A Grim Progression

War

The twentieth century—what would become history’s bloodiest century—began with war between many nations. The warfare’s scale, tactics, and techniques were unprecedented. World War I’s trench warfare was so dehumanizing and the killing so sustained that many declared their optimism this horror would force a sea change in governments’ ability to send their men into war. Thus H. G. Wells named World War I “the war to end all wars.”

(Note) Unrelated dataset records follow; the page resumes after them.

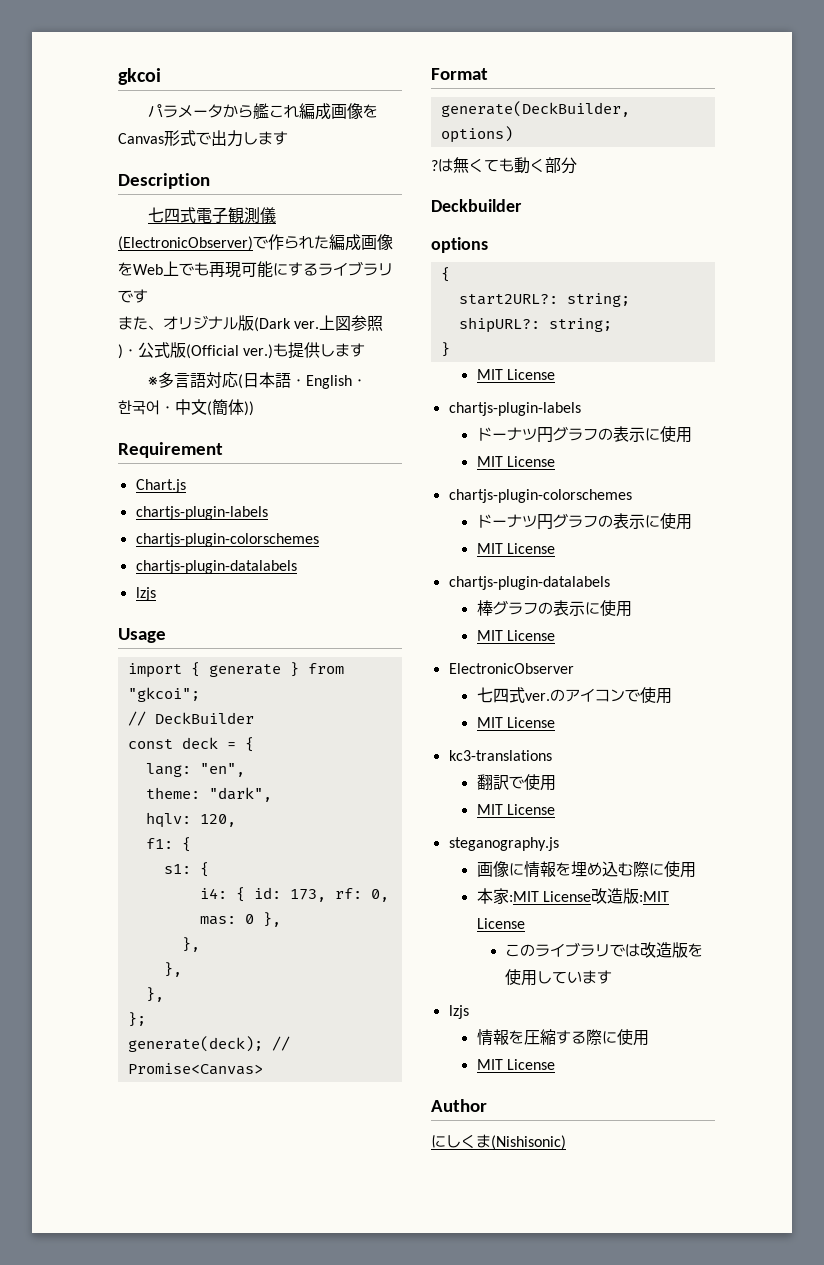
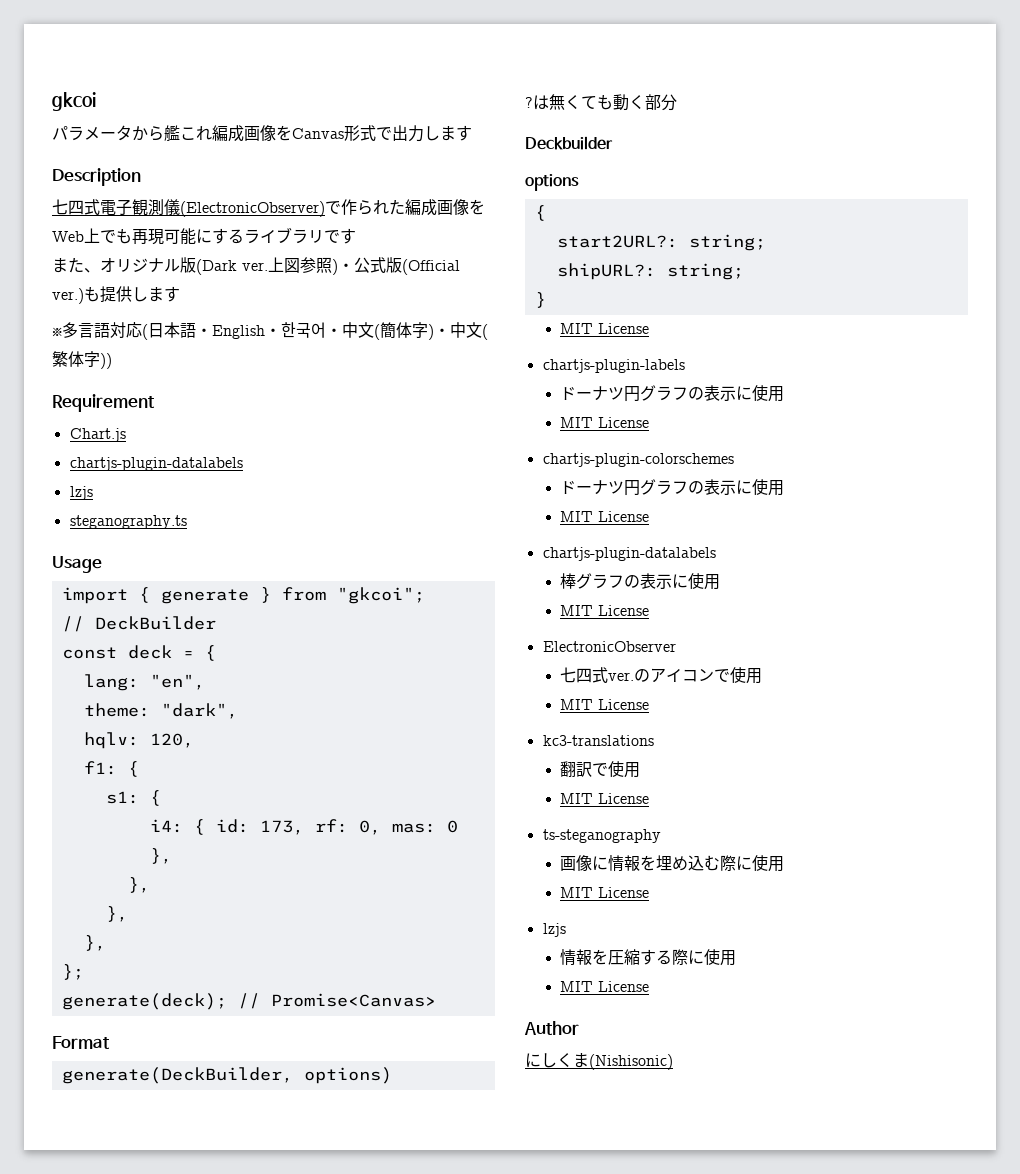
- ※多言語対応(日本語・English・한국어・中文(簡体))
+ ※多言語対応(日本語・English・한국어・中文(簡体字)・中文(繁体字))
  Chart.js
- chartjs-plugin-labels
- chartjs-plugin-colorschemes
+ steganography.ts
- steganography.js
+ ts-steganography
  画像に情報を埋め込む際に使用
- 本家:MIT License改造版:MIT License
- このライブラリでは改造版を使用しています
+ MIT License

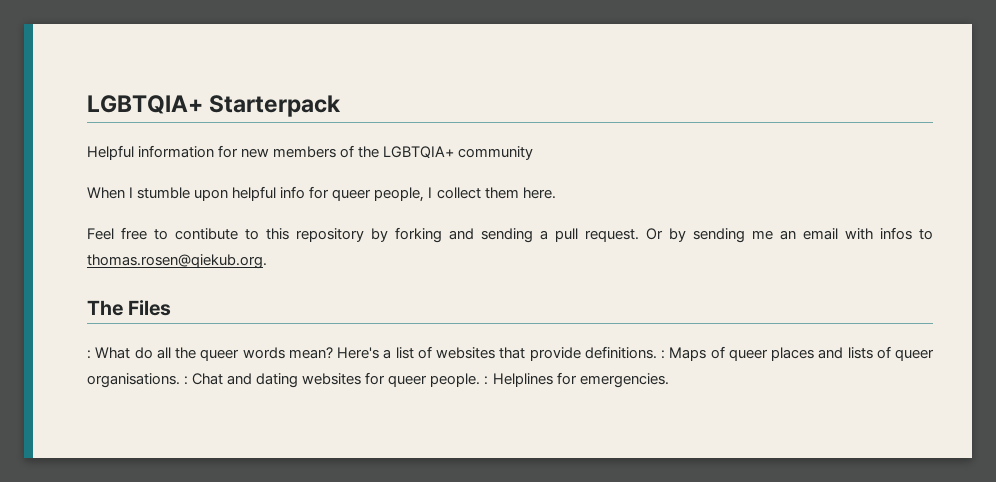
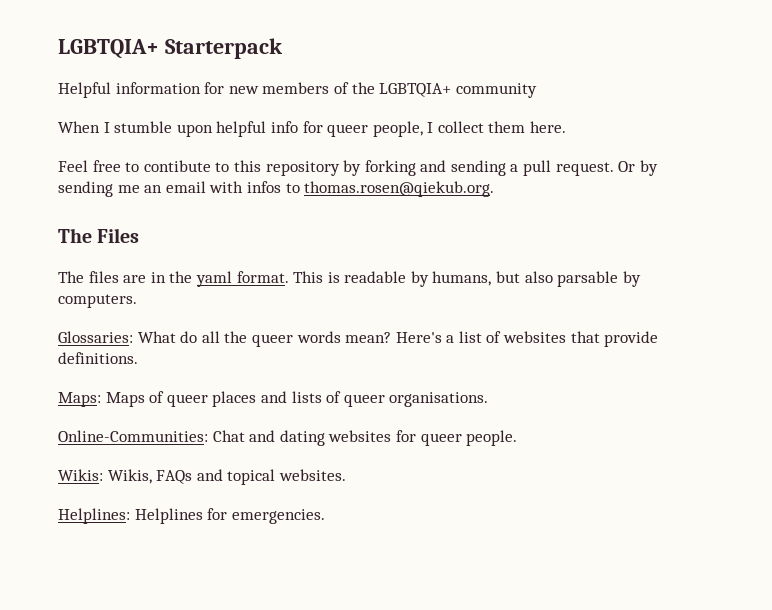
- : What do all the queer words mean?
+ The files are in the yaml format. This is readable by humans, but also parsable by computers.
+ Glossaries: What do all the queer words mean?
- Here's a list of websites that provide definitions. : Maps of queer places and lists of queer organisations. : Chat and dating websites for queer people. : Helplines for emergencies.
+ Here's a list of websites that provide definitions.
+ Maps: Maps of queer places and lists of queer organisations.
+ Online-Communities: Chat and dating websites for queer people.
+ Wikis: Wikis, FAQs and topical websites.
+ Helplines: Helplines for emergencies.

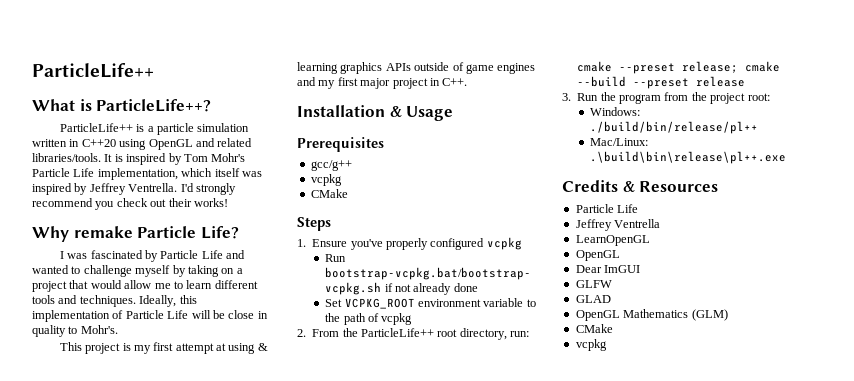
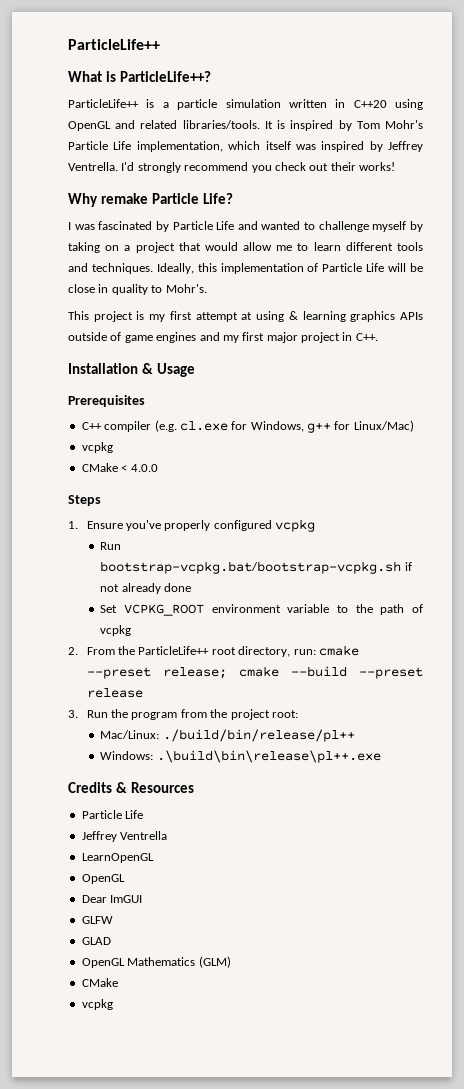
- gcc/g++
+ C++ compiler (e.g. cl.exe for Windows, g++ for Linux/Mac)
  vcpkg
- CMake
+ CMake < 4.0.0
- Windows: ./build/bin/release/pl++
+ Mac/Linux: ./build/bin/release/pl++
- Mac/Linux: .\build\bin\release\pl++.exe
+ Windows: .\build\bin\release\pl++.exe

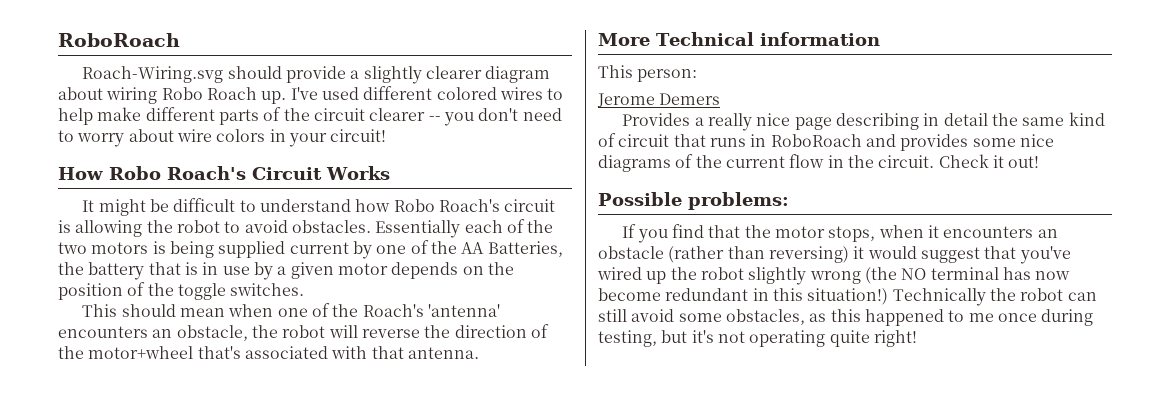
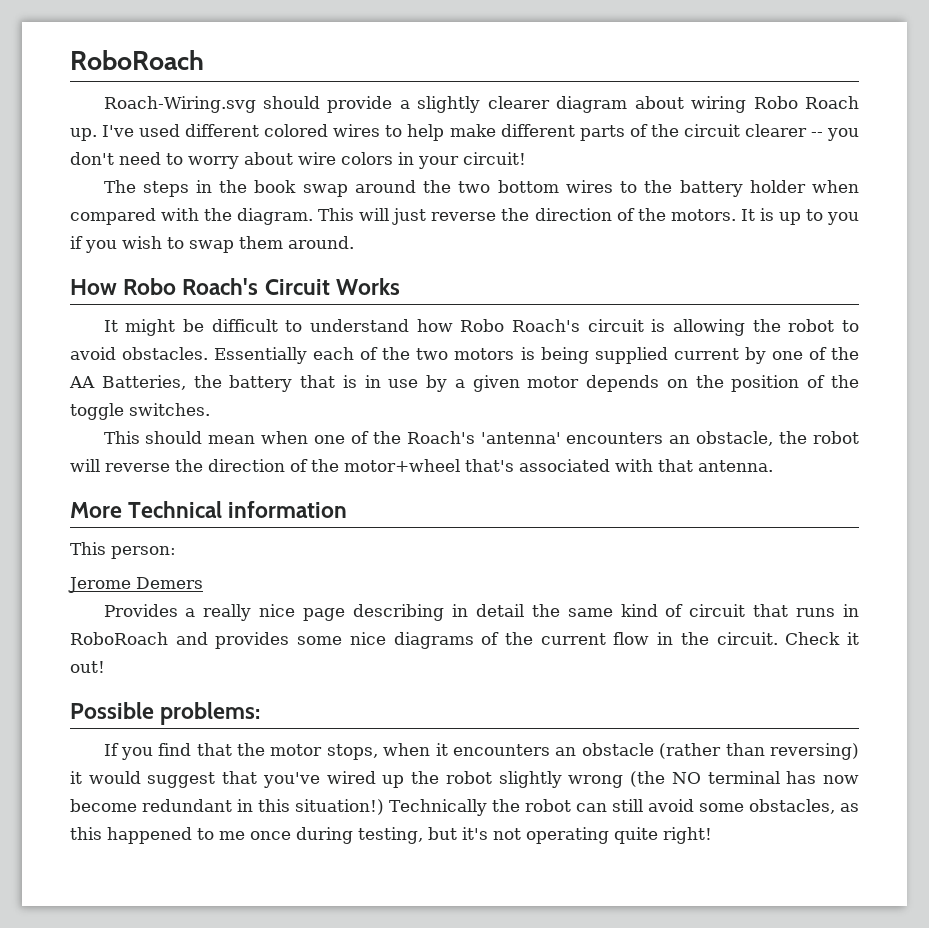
+ The steps in the book swap around the two bottom wires to the battery holder when compared with the diagram. This will just reverse the direction of the motors. It is up to you if you wish to swap them around.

He was wrong. World War II followed hard on the heels of World War I so that, during the first half of the century, fatalities from these two world wars reached 77 million. But cloaked within this number was a detail foreshadowing the trajectory massive killing would take as the century continued.

Targeting Civilians

Until the twenty-first century, Christendom had condemned the killing of civilians during warfare. Since the Middle Ages, the Western world had held to the necessity of jus in bello, and three commitments stood out among just war principles: soldiers who surrendered were not to be killed; suffering was to be minimized; and the indiscriminate killing of noncombatants was prohibited.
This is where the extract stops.